Screening for poststroke major depression: a meta-analysis of diagnostic validity studies
- 1Centre for Reviews and Dissemination, University of York, York, UK
- 2Department of Cancer Studies and Molecular Medicine, Leicester Royal Infirmary, Leicester, UK
- Correspondence to Dr Nick Meader, Centre of Reviews and Dissemination, University of York, York YO10 5HU, UK; ;
- Received 21 September 2012
- Revised 19 December 2012
- Accepted 9 January 2013
- Published Online First 5 February 2013
Background Major depression is common in stroke patients and associated with increased rates of disability and mortality. Identifying depression may improve mental and physical health. The aim of this review was to determine the most accurate tool for detecting poststroke depression.
Methods Seven databases were searched up to November 2012. Two authors selected studies using International Classification of Disease or Diagnostic and Statistical Manual diagnosis of depression as the reference standard. Two authors extracted data and assessed methodological quality. Included studies were synthesised using meta-analyses.
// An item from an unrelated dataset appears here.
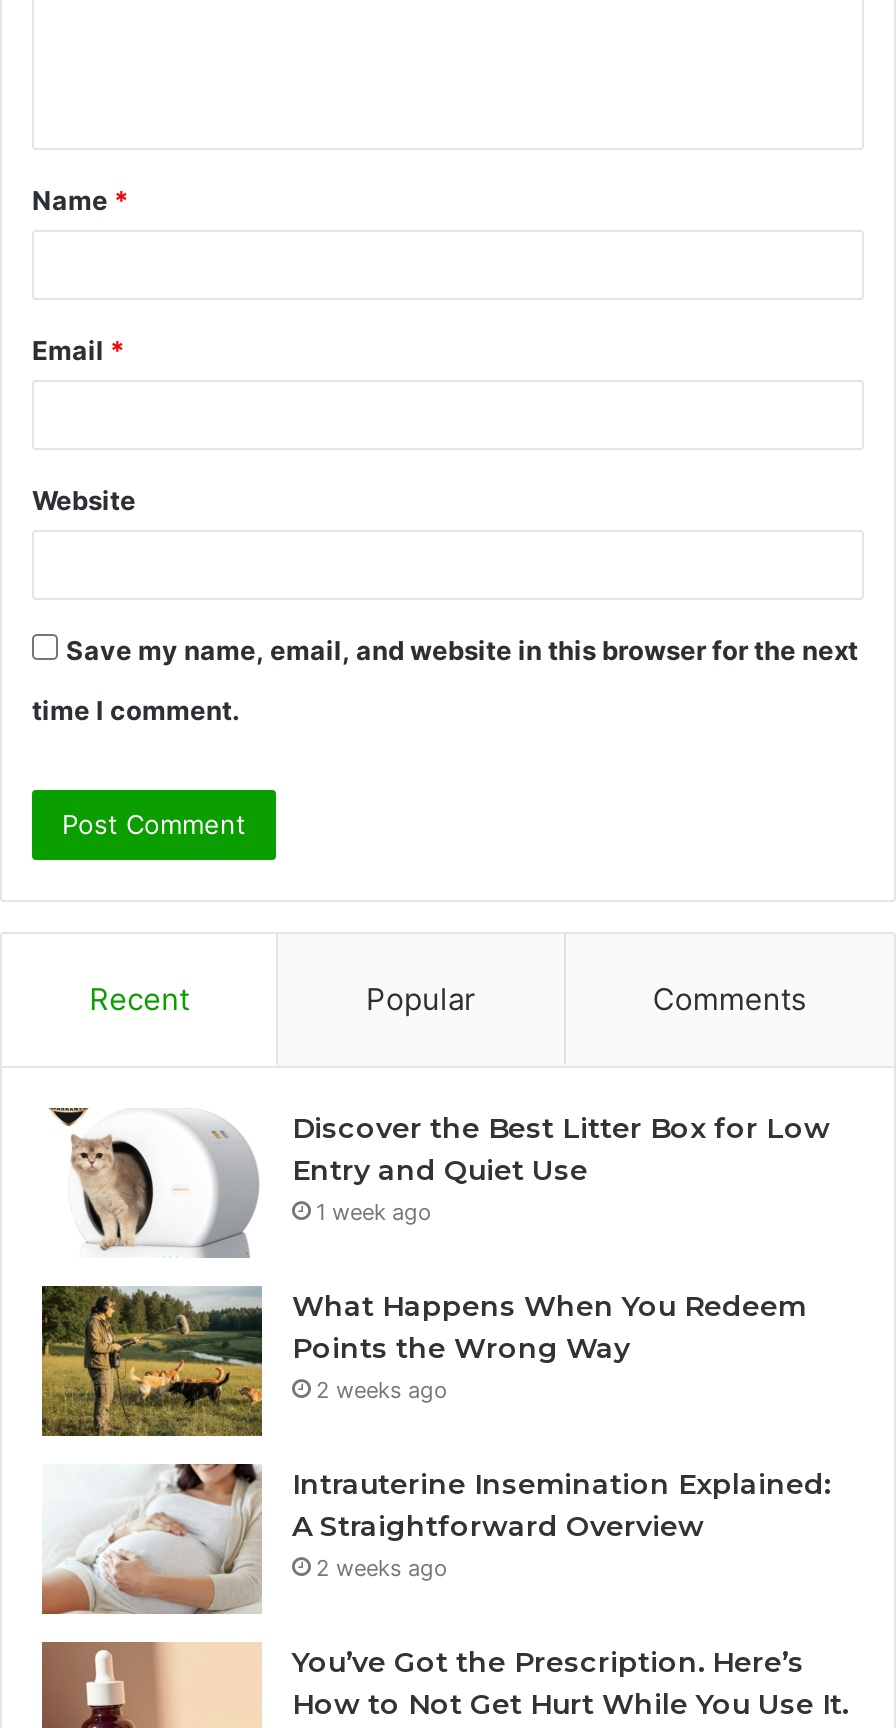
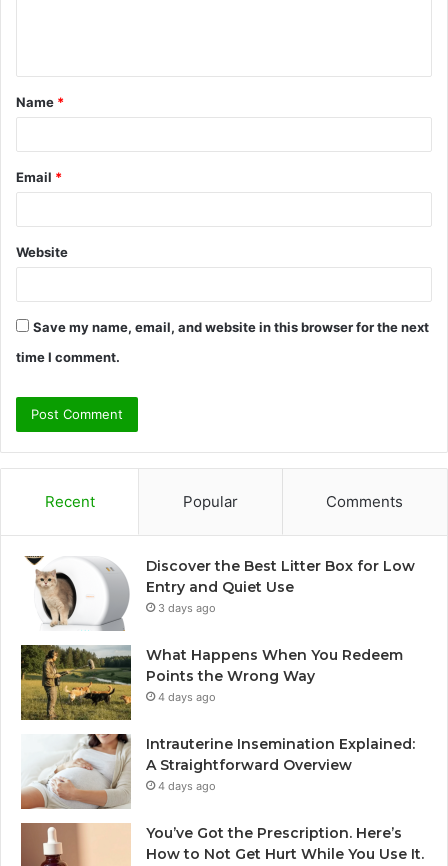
[316,1197,432,1225] 1 week ago -> [158,601,216,615] 3 days ago
[316,1375,448,1403] 2 weeks ago -> [158,690,216,704] 4 days ago
[316,1553,448,1581] 2 weeks ago -> [158,779,216,793] 4 days ago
Results A total of 24 included studies provided data on 2907 participants. The Center of Epidemiological Studies-Depression Scale (CESD) (sensitivity: 0.75; 95% CI 0.60 to 0.85; specificity: 0.88; 95% CI 0.71 to 0.95), the Hamilton Depression Rating Scale (HDRS) (sensitivity: 0.84; 95% CI 0.75 to 0.90; specificity:0.83; 95% CI 0.72 to 0.90) and the Patient Health Questionnaire (PHQ)-9 (sensitivity: 0.86; 95% CI 0.70 to 0.94; specificity: 0.79; 95% CI 0.60 to 0.90) appeared to be the optimal measures for screening measures. However, the clinical utility of all tools was modest for case-finding.
Interpretation There are a number of possible instruments that may help in screening for poststroke depression but none are satisfactory for case-finding. Preliminary data suggests the CESD, HDRS or the PHQ-9 as the most promising options. Although it should be noted such scales should not be used in isolation but followed up with a more detailed clinical assessment. While there is promising data for the PHQ-2 in other populations, it performed less well than other measures.